● Problem statement
Copy exactly the lines of the material below that run from the one containing "be found here." through the one containing "Combine these appropriately.". Copy no other lines.

● Data under study
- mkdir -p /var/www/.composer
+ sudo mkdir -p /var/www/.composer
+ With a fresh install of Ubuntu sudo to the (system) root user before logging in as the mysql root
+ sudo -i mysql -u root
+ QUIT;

...

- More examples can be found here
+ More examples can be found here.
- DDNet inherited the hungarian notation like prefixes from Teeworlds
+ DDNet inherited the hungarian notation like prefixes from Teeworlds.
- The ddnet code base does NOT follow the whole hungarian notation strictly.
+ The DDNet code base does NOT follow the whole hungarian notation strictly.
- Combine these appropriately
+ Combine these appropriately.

● Result of the task
+ More examples can be found here.
- DDNet inherited the hungarian notation like prefixes from Teeworlds
+ DDNet inherited the hungarian notation like prefixes from Teeworlds.
- The ddnet code base does NOT follow the whole hungarian notation strictly.
+ The DDNet code base does NOT follow the whole hungarian notation strictly.
- Combine these appropriately
+ Combine these appropriately.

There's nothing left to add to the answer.